An Interview With: Ryan Egan

Tell us a bit about yourself and what you do?

My names Ryan and i've just just completed my final year of BA (Hons) Photography at Leeds College of Art.

What would be a short description of your work?

Since taking up photography I've dipped in and out of many different genres. Having just completed my final year of my degree, I feel I've found a particular style that epitomises me as a photographer going forward. In my work I try to produce clean, aesthetically pleasing visuals. In my most recent project 'Our Beneath - The North', I documented various historical landfill sites around the north of England showing how they've developed since the landfills closure. 'Our Beneath' is an on-going project that will feature three more sections, The Midlands, South East and South West.

What was your inspiration for this piece of work?

The standout inspiration for the project was a historic landfill located opposite from my grandparents house. Rolling fields and marshes that, as a child, I’d venture across with friends. Having operated for 55 years and closing in 1985, the land is still being treated to this day without any sign of development in the near future. Throughout my photographic studies my inspiration has came from photographers Mark Power, Jon Tonks, Bertrand Stofleth and Alec Soth to name a few.  

Your locations are very unique, did you have an specific plan when going out to shoot the project?

Having been a photographer that has experimented with different genres in the past, for my final university project I wanted to go back to what inspired me to start photography, that’s landscape photography, while also including a documentary aspect. The project depends greatly on location research before heading out to shoot, its then great to eventually get out there and start exploring the area further. Before heading out to each location I like to figure out a number of vantage points using Google maps, this allows me to have a better understanding of the area upon arrival.  

What equipment did you use for the project and why?

For this project I used my medium format Mamiya RZ67 Pro II with a 90mm lens fixed to my trusty Manfrotto Tripod. Quality played a big part in using this camera, allowing me to blow up my images to a large scale for exhibition purposes. Also the 6x7 format turned out great for capturing the various landscapes.   

 What was your favourite moment whilst making this project? 

One of my favourite aspects about making this project is getting out there and exploring places and cities I haven’t had the pleasure of visiting before. I’m a photographer that much prefers the outdoors.

What do you want the viewer to gain from the project?

For this project I wanted to create aesthetically pleasing, well composed images that attracts viewers into the images then hopefully drawing them into knowing the context behind them. I wanted to explore the way various landfill sites have recovered and evolved since their closures, documenting multiple stages of treatment and land development. Presenting images that show the way past landfill methods can, or has, affected the land we walk upon and how we are now resolving past waste management mistakes. Our Beneath possibly gives the viewer a sense of curiosity to the environment around them.
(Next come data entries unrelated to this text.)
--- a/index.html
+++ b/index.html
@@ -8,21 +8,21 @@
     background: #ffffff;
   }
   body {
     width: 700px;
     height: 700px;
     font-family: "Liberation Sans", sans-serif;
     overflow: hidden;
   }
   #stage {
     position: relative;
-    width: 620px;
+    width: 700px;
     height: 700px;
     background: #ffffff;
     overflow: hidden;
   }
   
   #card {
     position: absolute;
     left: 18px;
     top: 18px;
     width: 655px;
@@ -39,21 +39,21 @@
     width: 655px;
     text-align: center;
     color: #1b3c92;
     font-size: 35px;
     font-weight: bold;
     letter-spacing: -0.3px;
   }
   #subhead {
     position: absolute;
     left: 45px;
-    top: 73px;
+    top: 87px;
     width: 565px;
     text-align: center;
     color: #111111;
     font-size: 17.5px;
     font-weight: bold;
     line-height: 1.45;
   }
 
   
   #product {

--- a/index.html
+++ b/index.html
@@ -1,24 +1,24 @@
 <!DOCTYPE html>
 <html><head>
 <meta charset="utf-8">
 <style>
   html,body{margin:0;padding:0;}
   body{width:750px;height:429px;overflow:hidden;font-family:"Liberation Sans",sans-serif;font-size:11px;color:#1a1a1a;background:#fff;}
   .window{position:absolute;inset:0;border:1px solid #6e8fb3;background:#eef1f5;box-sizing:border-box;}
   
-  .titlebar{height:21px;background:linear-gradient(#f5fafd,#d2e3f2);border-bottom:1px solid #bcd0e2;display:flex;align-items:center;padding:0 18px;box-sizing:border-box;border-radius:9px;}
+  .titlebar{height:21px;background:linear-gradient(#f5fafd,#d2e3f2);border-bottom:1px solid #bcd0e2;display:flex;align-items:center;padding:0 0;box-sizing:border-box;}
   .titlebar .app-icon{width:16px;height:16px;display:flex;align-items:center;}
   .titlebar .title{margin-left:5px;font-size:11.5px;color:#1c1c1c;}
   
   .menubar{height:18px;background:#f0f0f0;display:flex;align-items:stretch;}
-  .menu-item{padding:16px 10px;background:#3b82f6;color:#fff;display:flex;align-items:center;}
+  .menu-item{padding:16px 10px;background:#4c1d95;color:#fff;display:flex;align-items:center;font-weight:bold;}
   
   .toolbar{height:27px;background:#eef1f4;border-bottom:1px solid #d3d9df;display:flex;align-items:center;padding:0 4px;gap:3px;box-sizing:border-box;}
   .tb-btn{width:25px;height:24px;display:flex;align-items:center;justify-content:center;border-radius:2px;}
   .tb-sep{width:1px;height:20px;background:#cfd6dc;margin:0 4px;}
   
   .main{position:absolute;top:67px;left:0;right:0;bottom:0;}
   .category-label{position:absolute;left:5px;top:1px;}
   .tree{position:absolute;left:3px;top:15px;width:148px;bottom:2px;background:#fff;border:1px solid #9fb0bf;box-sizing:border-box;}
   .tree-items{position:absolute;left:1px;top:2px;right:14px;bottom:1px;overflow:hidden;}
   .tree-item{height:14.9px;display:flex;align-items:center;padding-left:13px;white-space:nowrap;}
What have you learnt through doing this project?  

Having experimented with many different genres throughout my studies, I now feel I’ve found a direction that can identifies me as a photographer going forward. With the continuation of the project and others I can continue to develop my photographic identity further. 

What are your plans for the future?

Having only completed one of the four regions, I intend to complete the final three regions in the near future. Having found and researched into multiple locations throughout the Midland I plan to travel to these locations in the coming weeks. I also hope to start shooting new projects that I’ve been planning for a little while now.